Aseguró que dividieron el lugar por cuadrículas y que revisaron una por una, pero no hallaron un arma calibre 22, que apareció cerca del cuerpo de Bonnefoi.
Indicó que si bien era de noche, había dos luminarias encendidas que estaban cerca del lugar y además trabajaron con reflectores.
Cuando le preguntaron si era posible que no hallaron un arma, Silva dijo: “No nos ha sucedido, pero puede suceder. Somos seres humanos”.

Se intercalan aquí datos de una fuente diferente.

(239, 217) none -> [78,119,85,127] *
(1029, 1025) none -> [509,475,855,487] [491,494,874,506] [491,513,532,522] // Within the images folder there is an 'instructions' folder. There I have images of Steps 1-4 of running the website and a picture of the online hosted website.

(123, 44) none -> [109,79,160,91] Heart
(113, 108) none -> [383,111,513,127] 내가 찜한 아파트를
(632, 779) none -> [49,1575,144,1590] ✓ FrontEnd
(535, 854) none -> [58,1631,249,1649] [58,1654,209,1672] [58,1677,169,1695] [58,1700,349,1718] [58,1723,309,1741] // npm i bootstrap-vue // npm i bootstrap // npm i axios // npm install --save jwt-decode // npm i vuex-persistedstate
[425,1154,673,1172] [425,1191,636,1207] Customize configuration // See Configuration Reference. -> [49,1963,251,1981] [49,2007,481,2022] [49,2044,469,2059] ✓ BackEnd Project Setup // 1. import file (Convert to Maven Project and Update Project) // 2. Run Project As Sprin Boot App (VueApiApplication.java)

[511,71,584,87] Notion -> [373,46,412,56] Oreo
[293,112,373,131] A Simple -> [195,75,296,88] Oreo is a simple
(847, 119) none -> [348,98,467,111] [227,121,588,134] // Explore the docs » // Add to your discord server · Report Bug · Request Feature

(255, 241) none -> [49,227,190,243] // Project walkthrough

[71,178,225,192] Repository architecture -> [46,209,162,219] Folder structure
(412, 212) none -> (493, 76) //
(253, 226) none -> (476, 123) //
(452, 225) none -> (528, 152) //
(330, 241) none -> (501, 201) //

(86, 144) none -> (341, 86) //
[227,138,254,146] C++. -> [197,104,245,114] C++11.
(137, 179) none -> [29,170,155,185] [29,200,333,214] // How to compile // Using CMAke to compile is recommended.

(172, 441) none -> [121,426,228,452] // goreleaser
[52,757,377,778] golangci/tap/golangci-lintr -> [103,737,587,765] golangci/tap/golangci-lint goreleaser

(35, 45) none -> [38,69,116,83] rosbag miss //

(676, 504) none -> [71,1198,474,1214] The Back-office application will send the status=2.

Silva dijo que el arma, calibre 22, estaba a unos 4 ó 5 metros de donde estaba el cuerpo de Bonnefoi.
Cuando la querella preguntó por qué no había levantado la vaina del arma de Colombil, Silva afirmó: “Puede ser que alguien la haya levantado y es posible que alguien haya puesto el arma”.
“El arma se me rompió en un procedimiento en el año 2000 y pagué yo el arreglo”, recordó.
Dijo que les proveen de proyectiles “cada tanto”. Y que ir a practicar tiro se hace en forma particular, pero es todo un presupuesto.
Señaló que la caja de balas sale unos 270 pesos y que las tienen que comprar los policías.
Afirmó que el mantenimiento del arma cada dos meses, como se hace por ejemplo en Gendarmería Nacional, “es inexistente en la Policía” de Río Negro.
Millanao dijo que cuando egresó como policía le dieron 25 proyectiles, la credencial y el arma. “No me dieron uniforme ni nada”, sostuvo.
“La mantención del arma la hago yo y me tengo que comprar las balas”, afirmó. “Hace tres días, en los quince años que llevo en la Policía, me dieron por primera vez un chaleco antibalas”, indicó.